Italy’s sports betting sector saw a rare decline during October for both retail and online offerings.
The gaming regulator’s figures show that total revenues from sports betting fell by 26% in October 2018 from the same month in 2017. The exact revenue figure was £116m ($151m). Online revenues decreased by 21.2% to £50m ($65m) and land-based revenues declined by 29% to £67m ($87m).
What is the reason?
Some people say that this sharp decline is only due to results that went the way of the bettors in Italian football during the month. There was an 87.2% payout to punters, which somewhat supports this idea.
Despite a poor October, the sports betting sector is still performing better this year than in 2017. Revenues have totaled more than £1.04bn ($1.36bn) came in, compared to £848m ($1.106bn) for the same period in 2017.
Bet365 was the leader in online sportsbooks, with almost 16% of the entire online market. In second place was Planetwin365, with a share of 15.6%, and Snaitech was in third place, with a 10.1% share.
Goldbet-Gamenet-Intralot was the leader in retail revenues, with a 21.4% share. Snaitech was in second position, with a 13.8% share, and GVC’s Eurobet was in third place, with almost 12% of the market.
Virtual betting revenues are up almost 19% over the same period in 2017. Online casinos saw revenue rises of 24% during October, with a take of £57m ($74m). Online poker sites, however, did struggle during October.
What is the government’s stance?
Some commentators have been forecasting declines in the Italian gambling sector as a result of the government’s anti-gambling stance. A coalition got into power in early-2018 and quickly set about cracking down on the sector.
One of the main moves was to ban gambling-related advertising in the country. This means that operators have to find other ways to attract new players. They can no longer advertise online or through television as they used to be able to do.
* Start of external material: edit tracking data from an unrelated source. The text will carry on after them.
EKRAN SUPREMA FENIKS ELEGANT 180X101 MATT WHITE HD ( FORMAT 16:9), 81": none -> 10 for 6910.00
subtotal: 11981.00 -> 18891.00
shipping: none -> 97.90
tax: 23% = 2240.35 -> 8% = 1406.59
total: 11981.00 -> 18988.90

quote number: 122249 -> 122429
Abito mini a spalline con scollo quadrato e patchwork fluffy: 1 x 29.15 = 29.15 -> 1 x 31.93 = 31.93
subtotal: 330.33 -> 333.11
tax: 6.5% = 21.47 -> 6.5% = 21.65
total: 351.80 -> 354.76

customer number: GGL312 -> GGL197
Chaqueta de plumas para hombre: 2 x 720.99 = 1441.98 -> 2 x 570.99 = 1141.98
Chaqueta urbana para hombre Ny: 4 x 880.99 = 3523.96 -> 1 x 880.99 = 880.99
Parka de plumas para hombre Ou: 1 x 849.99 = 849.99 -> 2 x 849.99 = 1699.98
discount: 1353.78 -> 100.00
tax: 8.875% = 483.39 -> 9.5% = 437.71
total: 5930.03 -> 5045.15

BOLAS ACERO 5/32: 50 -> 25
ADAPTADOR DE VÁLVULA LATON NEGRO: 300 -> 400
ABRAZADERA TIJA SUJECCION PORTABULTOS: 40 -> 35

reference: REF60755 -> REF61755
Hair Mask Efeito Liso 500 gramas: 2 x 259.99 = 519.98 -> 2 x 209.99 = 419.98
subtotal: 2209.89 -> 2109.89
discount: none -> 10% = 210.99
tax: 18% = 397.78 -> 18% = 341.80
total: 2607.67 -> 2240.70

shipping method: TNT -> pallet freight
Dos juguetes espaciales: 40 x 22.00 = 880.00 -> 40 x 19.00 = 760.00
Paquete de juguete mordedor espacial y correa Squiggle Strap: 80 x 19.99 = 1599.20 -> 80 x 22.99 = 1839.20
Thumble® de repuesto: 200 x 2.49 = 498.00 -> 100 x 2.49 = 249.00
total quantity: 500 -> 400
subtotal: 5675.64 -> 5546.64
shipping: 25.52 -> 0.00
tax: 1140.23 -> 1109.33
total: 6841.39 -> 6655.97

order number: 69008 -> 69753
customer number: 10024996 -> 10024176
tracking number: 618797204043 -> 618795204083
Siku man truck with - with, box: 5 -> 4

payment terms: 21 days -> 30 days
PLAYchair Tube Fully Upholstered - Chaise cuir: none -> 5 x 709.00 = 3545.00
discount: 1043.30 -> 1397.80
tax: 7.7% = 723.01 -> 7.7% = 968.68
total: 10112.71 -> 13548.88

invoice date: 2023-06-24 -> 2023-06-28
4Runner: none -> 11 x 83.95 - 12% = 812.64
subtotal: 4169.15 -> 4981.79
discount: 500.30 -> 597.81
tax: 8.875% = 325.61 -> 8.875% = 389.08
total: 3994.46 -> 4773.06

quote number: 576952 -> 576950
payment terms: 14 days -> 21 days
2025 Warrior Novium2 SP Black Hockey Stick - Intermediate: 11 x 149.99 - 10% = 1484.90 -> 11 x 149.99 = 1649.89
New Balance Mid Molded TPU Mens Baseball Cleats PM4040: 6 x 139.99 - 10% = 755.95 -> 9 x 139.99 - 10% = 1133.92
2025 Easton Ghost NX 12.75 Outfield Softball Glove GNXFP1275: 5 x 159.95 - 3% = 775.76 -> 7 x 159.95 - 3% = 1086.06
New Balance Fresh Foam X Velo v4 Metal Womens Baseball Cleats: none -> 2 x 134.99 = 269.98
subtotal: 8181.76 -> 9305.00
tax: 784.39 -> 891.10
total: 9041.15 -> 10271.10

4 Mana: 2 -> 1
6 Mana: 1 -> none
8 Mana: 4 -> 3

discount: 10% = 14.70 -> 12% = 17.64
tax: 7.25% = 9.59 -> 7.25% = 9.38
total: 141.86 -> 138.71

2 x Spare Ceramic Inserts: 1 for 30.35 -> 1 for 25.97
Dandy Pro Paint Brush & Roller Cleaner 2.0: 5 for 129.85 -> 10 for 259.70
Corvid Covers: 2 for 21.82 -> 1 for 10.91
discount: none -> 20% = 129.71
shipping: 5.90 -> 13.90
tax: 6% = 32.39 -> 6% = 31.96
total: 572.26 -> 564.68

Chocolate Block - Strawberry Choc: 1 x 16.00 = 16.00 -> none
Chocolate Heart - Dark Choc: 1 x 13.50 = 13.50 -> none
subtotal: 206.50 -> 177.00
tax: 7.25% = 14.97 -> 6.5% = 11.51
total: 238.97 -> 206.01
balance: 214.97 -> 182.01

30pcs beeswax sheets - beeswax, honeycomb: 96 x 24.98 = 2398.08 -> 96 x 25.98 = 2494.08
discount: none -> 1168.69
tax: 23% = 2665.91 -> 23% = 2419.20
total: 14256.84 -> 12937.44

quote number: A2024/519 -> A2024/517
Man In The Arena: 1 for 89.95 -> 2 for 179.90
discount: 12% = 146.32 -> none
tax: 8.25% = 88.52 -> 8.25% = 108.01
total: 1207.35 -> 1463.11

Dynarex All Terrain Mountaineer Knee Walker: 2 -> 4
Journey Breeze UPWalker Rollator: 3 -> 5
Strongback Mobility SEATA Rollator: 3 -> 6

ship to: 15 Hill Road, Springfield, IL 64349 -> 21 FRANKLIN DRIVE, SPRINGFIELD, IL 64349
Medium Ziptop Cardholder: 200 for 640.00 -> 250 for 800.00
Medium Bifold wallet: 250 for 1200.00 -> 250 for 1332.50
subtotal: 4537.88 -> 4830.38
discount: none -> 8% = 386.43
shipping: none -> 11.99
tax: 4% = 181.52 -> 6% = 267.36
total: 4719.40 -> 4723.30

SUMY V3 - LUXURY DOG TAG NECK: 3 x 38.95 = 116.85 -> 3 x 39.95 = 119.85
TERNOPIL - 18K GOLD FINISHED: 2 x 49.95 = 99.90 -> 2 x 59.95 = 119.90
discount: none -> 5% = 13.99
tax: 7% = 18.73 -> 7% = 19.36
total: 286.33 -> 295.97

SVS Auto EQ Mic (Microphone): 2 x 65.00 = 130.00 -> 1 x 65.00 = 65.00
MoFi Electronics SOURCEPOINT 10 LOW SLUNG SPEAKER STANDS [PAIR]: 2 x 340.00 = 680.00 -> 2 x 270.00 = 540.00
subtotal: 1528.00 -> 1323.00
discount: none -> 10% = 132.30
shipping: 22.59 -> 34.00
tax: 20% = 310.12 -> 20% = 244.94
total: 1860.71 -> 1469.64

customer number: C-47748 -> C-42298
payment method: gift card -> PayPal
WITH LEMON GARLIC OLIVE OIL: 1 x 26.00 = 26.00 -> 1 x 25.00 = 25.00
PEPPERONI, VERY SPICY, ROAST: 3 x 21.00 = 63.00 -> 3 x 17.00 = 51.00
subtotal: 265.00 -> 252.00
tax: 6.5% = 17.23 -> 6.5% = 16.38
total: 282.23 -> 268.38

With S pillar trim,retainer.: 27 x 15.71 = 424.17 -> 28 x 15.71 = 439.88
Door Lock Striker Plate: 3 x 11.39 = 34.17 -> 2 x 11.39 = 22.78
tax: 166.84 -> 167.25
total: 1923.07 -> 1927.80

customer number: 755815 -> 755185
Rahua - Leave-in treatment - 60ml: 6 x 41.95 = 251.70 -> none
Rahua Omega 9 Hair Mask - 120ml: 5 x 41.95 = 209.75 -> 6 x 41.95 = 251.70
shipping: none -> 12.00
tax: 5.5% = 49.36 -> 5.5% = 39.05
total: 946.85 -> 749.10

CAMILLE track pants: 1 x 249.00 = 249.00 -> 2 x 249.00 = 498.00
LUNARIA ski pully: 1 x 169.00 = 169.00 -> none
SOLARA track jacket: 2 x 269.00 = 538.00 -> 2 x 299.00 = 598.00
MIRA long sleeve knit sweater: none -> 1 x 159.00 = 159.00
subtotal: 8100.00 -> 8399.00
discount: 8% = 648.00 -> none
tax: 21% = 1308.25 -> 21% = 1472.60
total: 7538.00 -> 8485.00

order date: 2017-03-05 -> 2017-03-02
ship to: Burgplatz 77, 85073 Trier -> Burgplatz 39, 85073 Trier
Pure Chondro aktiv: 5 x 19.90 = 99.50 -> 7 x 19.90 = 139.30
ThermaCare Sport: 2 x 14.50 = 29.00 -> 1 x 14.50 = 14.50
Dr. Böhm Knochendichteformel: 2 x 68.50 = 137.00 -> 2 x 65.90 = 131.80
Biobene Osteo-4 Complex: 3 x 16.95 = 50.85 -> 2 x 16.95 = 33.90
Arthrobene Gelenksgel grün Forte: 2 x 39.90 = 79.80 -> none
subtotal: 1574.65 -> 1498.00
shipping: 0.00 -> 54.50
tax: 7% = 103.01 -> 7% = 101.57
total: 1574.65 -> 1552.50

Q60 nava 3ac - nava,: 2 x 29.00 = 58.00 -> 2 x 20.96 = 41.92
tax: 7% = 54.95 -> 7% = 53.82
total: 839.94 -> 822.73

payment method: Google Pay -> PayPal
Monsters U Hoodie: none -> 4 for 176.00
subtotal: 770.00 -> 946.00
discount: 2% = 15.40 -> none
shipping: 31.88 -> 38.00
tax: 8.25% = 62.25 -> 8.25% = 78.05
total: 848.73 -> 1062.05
As part of this ban, gambling-related sponsorships of sports teams are no longer allowed. This move was met with a loud outcry because many teams rely on these sponsorships to survive.
Gambling companies are popular sponsors for soccer teams in particular, since many of them struggle to meet the relevant financial fair play rules if they lose these sponsors. The ban on gambling ads in Italy goes into effect on the first day of 2019. The ban on sponsorships will not go into effect until May 2019 to give teams some time to look for new sponsors.
Many people believe that the ban will bring a decline in gambling revenues because it will be a lot harder for these operators to attract new players. Others think that there will be little effect on the levels of problem gambling in the country.
Recent gambling trends
A recent survey by the health agency Istituto Superiore della Sanita looked at gambling activity in Italy.
The survey was commissioned by the national gambling regulator, the AAMS. More than 12,000 adults took part in the survey, and there were some interesting results.
About 36% of the population (18.4 million people) gambles at least once a year. This places Italy fifth in Europe for this measure.
Of the 18 million people, 13 million see themselves as social gamblers. Another 2 million are seen as having a low risk of turning into a problem gambler. About 1.4 million people are at moderate risk and about 1.5 million are problem gamblers.
The age range most common among problem gamblers is between 55 and 64 years old. Their favorite activities are virtual betting, slots, and video lottery terminals.
These are all land-based activities in the country. Asked about the upcoming ad ban, 80.7% of the respondents said that gambling ads play no part on their desire to gamble.
There are parties already fighting back against the upcoming ban. The well-known mobile casino LeoVegas is challenging this ban in court, hoping that the European Union authorities will deem the ban to be unjust.
It is certainly a turbulent time in the Italy gambling sector. Revenues are falling, and the government is looking to crack down further on the gambling sector.